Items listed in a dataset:
········
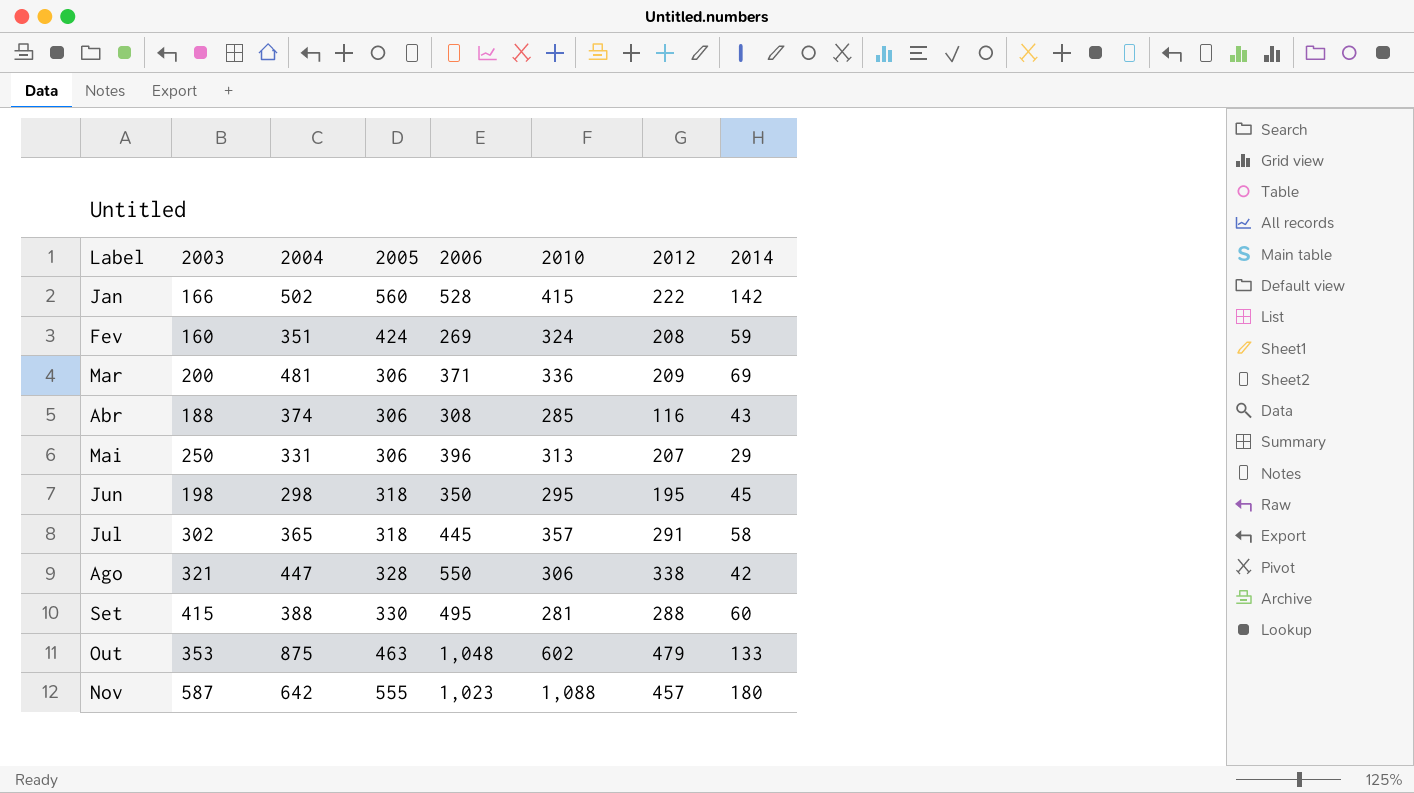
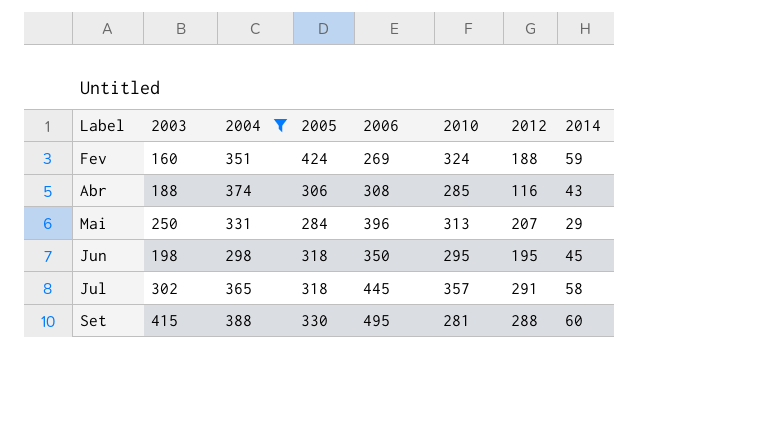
filter: none -> 2004 <= 388
Fev | 2012: 208 -> 188
Mai | 2005: 306 -> 284

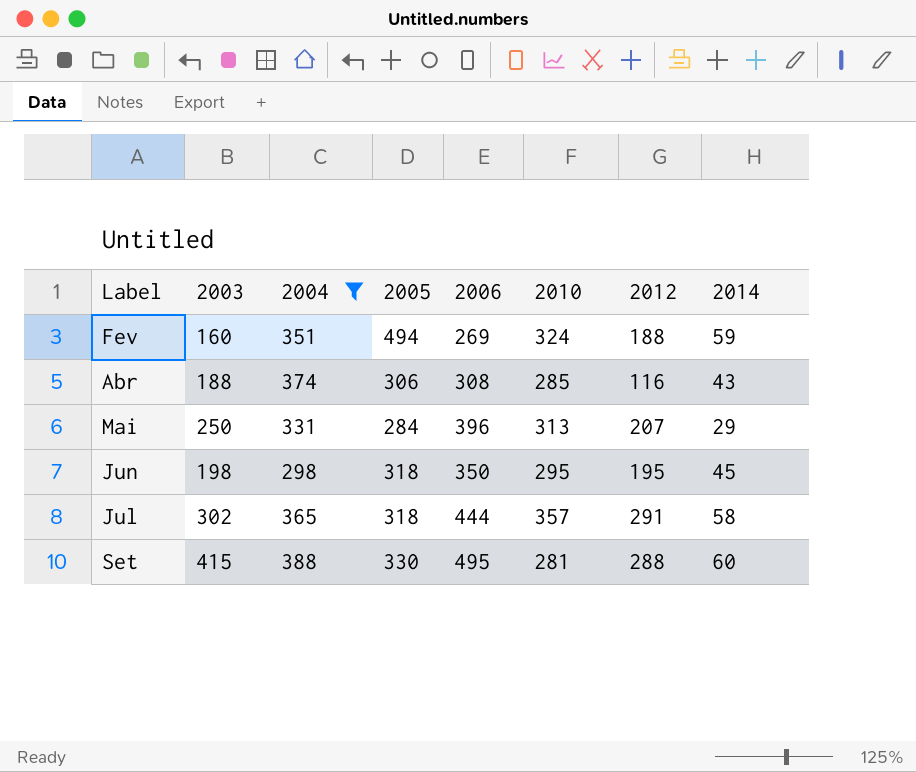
Fev | 2005: 424 -> 494
Jul | 2006: 445 -> 444

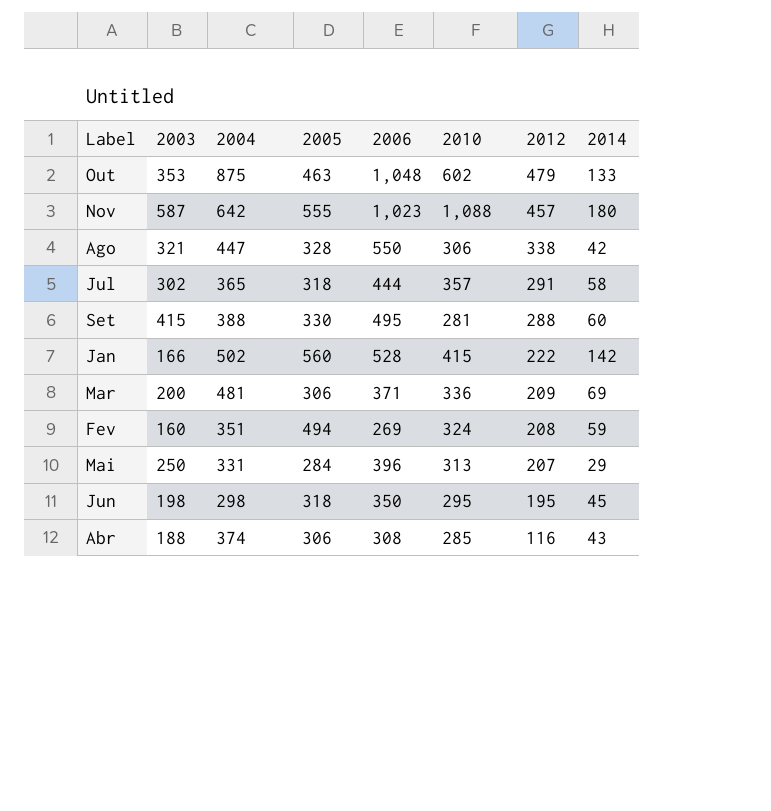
filter: 2004 <= 388 -> none
row order: Label ascending -> 2012 descending
Fev | 2012: 188 -> 208

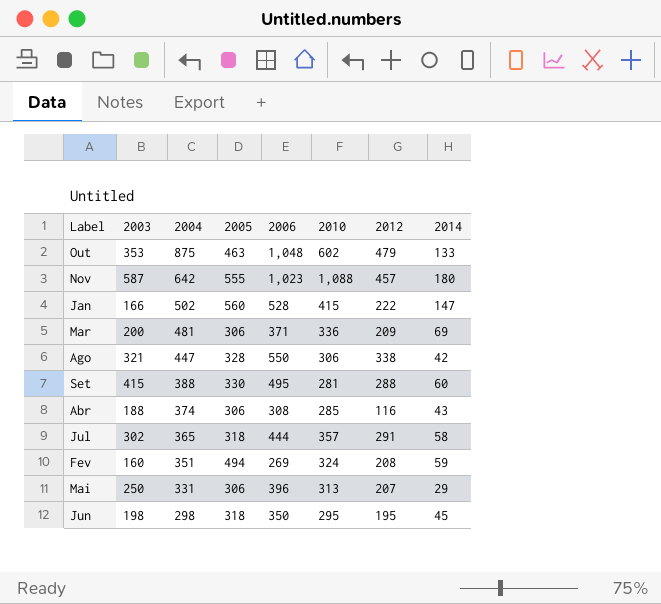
row order: 2012 descending -> 2004 descending
Jan | 2014: 142 -> 147
Mai | 2005: 284 -> 306

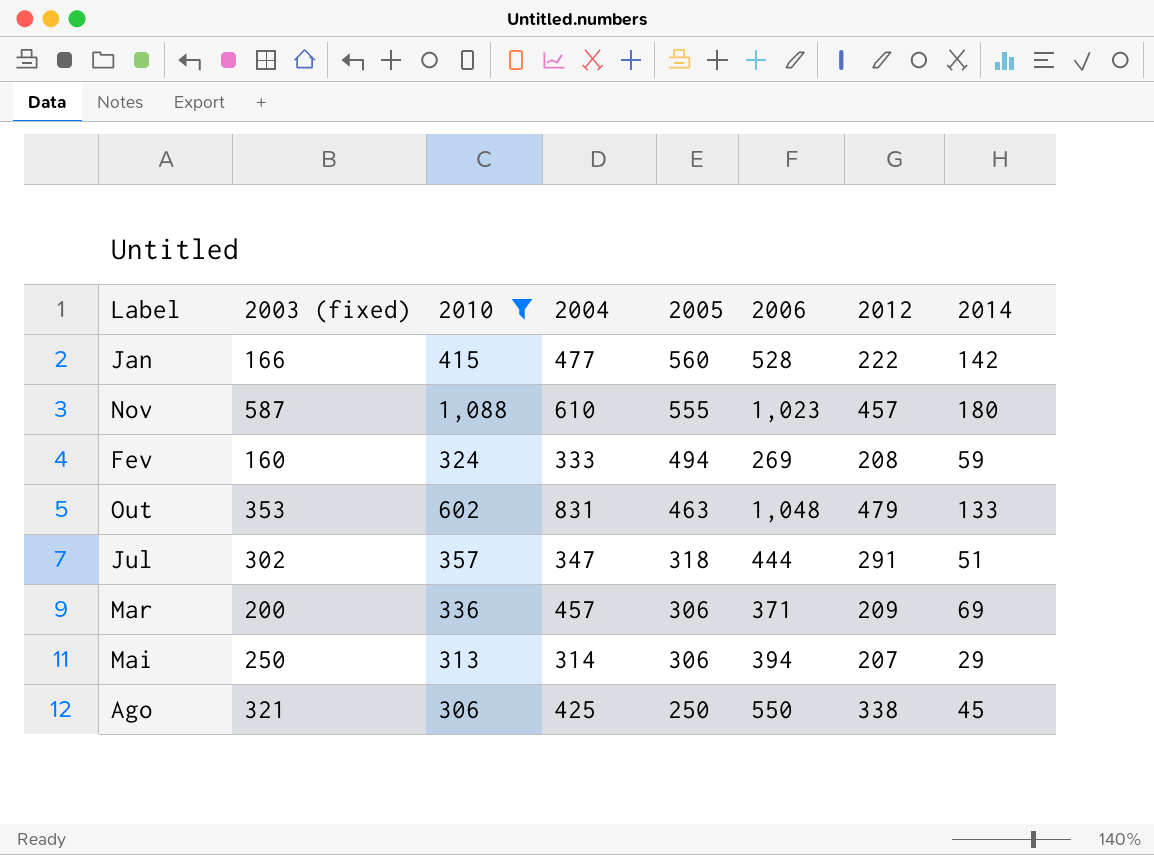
filter: none -> 2010 >= 306
row order: 2004 descending -> 2005 descending
column name: 2003 -> 2003 (fixed)
column 2010 | position: 6 -> 3
Jan | 2004: 502 -> 477
Jan | 2014: 147 -> 142
Nov | 2004: 642 -> 610
Fev | 2004: 351 -> 333
Out | 2004: 875 -> 831
Jul | 2004: 365 -> 347
Jul | 2014: 58 -> 51
Mar | 2004: 481 -> 457
Mai | 2004: 331 -> 314
Mai | 2006: 396 -> 394
Ago | 2004: 447 -> 425
Ago | 2005: 328 -> 250
Ago | 2014: 42 -> 45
········
From the records above, return each line that has the string "descending".

row order: Label ascending -> 2012 descending
row order: 2012 descending -> 2004 descending
row order: 2004 descending -> 2005 descending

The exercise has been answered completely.